Greenhouse gases and GPUs

Author: Iain Bethune
Posted: 17 Dec 2014 | 16:32

We have just reached the end of a short project collaborating with Atmospheric Geochemists at the universities of Edinburgh and Bristol. After they purchased two machines each, both with dual Intel Xeon Ivy-bridge 12-core CPUs and NVIDIA Tesla K20x GPUs, EPCC was tasked to investigate the feasability of using the GPUs to improve the performance of their software.

First we spoke with Dr Matt Rigby and Dr Anita Ganesan from Bristol. They have developed a Fortran code that implements a Hierarchical Markov Chain Monte Carlo model of Greenhouse gas emissions, essentially a probabilistic approach to solving the 'inverse problem' of inferring a set of parameters which describe emission processes from a set of trace atmospheric gas measurements over time at local or regional scale. In common with all Monte Carlo methods, the algorithm alternates between a proposal, where a random change to one of the state variable is made, and then a probabilistic accept or reject, depending on the calculated likelihood of the change.

At first glance this might not seem easily amenable to parallelism, since every step must happen in strict sequence. However, there is actually significant computation involved in calculating the acceptance probability of a change, involving matrix and vector operations with 1000s of elements, which had potential for GPU acceleration. In order to use CUDA in tandem with Fortran, without being tied to the PGI compiler's CUDA Fortan language extensions, I refactored the code to allow a simple C layer to be interposed between the main Fortran code, and CUDA kernels. In the end, the refactoring and associated optimisation resulted in speedups of 2.8x even on the CPU, increasing to 3.3x when the GPU was used, despite only porting one of the six main computational kernels to CUDA. There is certainly scope for further gains if the rest of the code is modified to use CUDA, not least because the need for data to be moved back and forth from CPU to GPU at every iteration will be reduced. 

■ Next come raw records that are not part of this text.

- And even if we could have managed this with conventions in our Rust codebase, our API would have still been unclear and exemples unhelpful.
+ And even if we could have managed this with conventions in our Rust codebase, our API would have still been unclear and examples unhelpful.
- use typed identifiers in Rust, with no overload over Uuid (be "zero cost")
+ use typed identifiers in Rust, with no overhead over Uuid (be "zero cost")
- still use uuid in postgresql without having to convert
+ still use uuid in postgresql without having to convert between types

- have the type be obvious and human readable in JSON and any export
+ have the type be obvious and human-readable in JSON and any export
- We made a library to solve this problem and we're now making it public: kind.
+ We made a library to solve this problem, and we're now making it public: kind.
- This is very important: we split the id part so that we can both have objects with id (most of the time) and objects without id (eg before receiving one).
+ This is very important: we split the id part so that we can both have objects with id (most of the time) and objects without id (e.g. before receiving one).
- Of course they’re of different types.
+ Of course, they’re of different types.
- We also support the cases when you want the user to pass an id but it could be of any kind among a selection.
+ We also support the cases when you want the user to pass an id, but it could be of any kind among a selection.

It was really fun to spend some time working with CUDA in the context of a real code, and also a good learning experience to make use of the CuBLAS library along with standard CUDA C kernels.  We intend to continue the development of the GPU port via an MSc in HPC student project during the summer of 2015.

GEOS-Chem: modelling global 3D chemical transport

In the second part of the project, we investigated the GEOS-Chem code, used by Prof. Paul Palmer's group in Edinburgh. GEOS-Chem is a large and complex program which implements a global 3D chemical transport model, with a large user and developer group worldwide. It models the dynamics and chemical processes in the atmosphere, and as well as interactions with land and ocean processes. Although we only got access to the code and a test case near the end of the project, we were able to carry out detailed profiling of the code, which is currently parallelised using OpenMP. The key routines for performance have been identified, and we made recommendations for how these could be ported to GPU. However, unlike the first code, GEOS-Chem has quite a flat profile, and to so gain the full benefit of GPUs a large amount of code would need to be ported - not an easy task!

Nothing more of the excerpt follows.